Bardzilouskaya made her senior international debut in February 2022 at the Baku World Cup and finished seventh in the individual final. In March 2022, the International Gymnastics Federation (FIG) banned Russian and Belarusian athletes due to the Russian invasion of Ukraine. Bardzilouskaya still competed in domestic competitions, winning the Belarusian individual national title in 2022. In 2024, the FIG approved certain athletes as "neutral" to return to international competition. She returned to competition at the 2024 Baku World Cup and finished tenth in the semifinal, making her the first reserve for the final. She then competed at the Cottbus World Cup and placed 12th.
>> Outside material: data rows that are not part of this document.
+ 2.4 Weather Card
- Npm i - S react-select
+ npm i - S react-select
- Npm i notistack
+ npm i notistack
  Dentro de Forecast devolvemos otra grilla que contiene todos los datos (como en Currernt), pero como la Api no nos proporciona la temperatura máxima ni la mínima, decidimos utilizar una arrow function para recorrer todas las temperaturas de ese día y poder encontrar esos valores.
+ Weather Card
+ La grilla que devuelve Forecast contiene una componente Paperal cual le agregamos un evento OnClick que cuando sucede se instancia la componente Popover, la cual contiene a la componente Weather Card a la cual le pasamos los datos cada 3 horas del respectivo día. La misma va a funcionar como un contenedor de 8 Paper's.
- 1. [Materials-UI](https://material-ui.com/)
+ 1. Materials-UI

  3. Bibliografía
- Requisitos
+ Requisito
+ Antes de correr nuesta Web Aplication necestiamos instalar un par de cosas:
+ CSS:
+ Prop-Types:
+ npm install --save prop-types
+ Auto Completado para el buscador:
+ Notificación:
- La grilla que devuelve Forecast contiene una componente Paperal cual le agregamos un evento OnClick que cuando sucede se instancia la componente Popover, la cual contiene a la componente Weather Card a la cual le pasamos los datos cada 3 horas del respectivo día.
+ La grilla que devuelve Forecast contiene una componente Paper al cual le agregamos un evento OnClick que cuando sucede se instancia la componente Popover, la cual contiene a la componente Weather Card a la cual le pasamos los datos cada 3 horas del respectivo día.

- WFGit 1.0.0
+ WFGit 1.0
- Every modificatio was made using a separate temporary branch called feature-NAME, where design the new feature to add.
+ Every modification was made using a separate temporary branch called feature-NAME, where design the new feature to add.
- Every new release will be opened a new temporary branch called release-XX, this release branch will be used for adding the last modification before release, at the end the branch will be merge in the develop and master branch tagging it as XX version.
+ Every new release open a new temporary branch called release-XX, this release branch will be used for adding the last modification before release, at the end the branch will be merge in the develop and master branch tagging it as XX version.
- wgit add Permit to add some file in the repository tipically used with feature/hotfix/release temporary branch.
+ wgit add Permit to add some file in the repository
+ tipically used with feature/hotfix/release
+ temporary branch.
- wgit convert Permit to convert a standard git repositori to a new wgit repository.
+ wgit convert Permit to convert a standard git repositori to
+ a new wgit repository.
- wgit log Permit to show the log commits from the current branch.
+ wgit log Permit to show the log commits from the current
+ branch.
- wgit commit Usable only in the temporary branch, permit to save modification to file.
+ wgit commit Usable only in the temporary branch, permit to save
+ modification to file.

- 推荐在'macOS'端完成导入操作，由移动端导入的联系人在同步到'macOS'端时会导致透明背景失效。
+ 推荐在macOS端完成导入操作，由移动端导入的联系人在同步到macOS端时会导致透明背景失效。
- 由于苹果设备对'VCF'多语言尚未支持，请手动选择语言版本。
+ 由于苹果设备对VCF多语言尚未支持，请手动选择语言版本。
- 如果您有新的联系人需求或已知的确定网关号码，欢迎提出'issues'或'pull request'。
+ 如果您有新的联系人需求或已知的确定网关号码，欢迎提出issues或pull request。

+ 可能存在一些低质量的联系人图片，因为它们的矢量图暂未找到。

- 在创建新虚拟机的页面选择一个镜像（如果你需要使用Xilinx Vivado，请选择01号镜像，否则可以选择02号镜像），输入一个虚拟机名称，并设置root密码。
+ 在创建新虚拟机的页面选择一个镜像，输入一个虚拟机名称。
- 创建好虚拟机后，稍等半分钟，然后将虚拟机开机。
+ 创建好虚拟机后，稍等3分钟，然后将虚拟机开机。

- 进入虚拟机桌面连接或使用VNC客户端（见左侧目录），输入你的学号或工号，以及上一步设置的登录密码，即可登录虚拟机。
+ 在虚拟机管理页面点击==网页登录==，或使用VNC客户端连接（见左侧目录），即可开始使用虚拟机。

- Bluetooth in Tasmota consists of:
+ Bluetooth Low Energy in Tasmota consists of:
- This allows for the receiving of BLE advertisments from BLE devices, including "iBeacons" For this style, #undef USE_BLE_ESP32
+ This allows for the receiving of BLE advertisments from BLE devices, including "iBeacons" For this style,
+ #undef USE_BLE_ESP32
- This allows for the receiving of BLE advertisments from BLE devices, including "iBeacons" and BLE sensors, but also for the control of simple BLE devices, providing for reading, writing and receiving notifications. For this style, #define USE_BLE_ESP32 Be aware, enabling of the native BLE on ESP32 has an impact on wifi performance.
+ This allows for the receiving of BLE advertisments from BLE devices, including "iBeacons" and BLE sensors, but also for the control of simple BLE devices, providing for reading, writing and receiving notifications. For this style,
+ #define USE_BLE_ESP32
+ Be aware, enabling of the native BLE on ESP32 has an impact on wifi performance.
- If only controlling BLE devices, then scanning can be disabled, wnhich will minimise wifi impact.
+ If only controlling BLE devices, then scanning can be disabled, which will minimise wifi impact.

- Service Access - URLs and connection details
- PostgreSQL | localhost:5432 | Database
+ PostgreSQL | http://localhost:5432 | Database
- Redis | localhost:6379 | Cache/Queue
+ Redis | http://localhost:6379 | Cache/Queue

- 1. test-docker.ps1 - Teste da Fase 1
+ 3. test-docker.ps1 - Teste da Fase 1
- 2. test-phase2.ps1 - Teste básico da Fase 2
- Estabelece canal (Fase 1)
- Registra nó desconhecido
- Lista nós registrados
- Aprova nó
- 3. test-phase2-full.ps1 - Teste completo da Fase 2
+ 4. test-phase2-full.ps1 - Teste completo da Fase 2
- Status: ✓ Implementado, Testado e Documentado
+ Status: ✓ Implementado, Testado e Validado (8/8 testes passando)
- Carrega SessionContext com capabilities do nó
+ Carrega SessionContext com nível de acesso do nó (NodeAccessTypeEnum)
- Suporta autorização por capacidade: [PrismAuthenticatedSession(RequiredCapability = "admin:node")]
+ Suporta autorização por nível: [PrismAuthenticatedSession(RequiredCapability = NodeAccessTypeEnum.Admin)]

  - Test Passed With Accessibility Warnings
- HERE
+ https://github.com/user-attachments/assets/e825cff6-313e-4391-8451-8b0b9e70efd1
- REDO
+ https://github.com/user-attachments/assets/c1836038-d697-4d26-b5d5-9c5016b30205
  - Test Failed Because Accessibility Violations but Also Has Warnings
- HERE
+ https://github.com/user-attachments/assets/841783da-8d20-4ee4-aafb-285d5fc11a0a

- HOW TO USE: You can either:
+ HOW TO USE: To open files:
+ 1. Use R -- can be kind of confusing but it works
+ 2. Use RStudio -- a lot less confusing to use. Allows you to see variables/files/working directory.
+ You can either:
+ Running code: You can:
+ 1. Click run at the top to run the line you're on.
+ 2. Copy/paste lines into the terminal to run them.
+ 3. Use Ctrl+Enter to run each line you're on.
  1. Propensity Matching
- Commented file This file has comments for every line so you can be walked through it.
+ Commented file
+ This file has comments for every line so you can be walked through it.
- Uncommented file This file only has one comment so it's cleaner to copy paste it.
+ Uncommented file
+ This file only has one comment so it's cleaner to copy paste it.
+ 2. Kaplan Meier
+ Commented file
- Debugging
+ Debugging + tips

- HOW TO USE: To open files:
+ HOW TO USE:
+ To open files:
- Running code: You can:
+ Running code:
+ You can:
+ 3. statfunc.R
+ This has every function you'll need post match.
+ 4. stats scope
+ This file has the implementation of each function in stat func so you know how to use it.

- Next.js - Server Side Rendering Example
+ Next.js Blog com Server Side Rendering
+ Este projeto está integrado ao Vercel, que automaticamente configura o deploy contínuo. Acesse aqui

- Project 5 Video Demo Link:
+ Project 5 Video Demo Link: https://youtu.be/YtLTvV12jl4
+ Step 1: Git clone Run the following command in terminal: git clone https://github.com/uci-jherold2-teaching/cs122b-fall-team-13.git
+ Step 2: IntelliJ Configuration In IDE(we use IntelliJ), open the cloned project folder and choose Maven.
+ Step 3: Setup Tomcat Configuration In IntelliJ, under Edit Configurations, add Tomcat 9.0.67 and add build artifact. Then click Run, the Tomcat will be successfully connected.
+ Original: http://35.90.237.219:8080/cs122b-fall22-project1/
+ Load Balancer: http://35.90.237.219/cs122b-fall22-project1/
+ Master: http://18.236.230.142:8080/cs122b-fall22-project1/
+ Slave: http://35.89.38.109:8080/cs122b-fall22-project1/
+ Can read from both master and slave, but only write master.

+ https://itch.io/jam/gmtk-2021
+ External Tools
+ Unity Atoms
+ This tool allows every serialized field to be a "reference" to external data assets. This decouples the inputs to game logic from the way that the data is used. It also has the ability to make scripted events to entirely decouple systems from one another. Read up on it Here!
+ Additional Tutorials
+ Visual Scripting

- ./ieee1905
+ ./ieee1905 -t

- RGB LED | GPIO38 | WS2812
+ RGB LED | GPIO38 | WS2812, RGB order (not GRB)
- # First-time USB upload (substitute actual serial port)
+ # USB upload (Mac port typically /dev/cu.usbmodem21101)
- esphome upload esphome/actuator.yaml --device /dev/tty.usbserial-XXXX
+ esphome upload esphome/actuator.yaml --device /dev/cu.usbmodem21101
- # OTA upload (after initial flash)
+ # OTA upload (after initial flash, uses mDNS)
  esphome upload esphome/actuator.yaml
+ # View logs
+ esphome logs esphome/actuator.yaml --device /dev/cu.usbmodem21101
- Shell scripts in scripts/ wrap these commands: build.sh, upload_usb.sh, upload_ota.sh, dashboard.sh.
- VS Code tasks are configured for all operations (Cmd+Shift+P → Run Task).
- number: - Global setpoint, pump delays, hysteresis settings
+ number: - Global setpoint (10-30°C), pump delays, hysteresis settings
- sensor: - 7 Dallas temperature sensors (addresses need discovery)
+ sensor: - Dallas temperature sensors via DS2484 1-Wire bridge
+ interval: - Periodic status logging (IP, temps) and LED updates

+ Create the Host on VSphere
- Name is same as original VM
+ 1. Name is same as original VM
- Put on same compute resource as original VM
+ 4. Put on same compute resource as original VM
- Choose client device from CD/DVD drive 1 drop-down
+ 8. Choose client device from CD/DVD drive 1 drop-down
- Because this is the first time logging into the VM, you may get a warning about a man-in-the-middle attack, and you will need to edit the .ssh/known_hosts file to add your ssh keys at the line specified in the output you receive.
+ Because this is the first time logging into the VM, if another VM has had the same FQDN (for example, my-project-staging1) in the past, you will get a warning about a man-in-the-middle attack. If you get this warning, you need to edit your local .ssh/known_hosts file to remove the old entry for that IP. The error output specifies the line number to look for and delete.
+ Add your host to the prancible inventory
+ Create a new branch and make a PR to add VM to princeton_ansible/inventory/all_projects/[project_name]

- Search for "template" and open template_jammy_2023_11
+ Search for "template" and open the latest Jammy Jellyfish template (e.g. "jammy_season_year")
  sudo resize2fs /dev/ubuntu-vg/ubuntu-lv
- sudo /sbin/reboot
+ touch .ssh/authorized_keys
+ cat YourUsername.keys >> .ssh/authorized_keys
Bardzilouskaya won a quota for the 2024 Olympic Games with her results in the 2024 World Cup series. In June, she was approved to compete as an Individual Neutral Athlete by the International Olympic Committee. At the Olympic Games, she won the silver medal in the individual trampoline competition behind Great Britain's Bryony Page. She was the first of the 32 Individual Neutral Athletes to win a medal.

At the 2025 World Championships, Bardzilouskaya won won a silver medal with the Individual Neutral Athletes from Belarus in the women's trampoline team competition.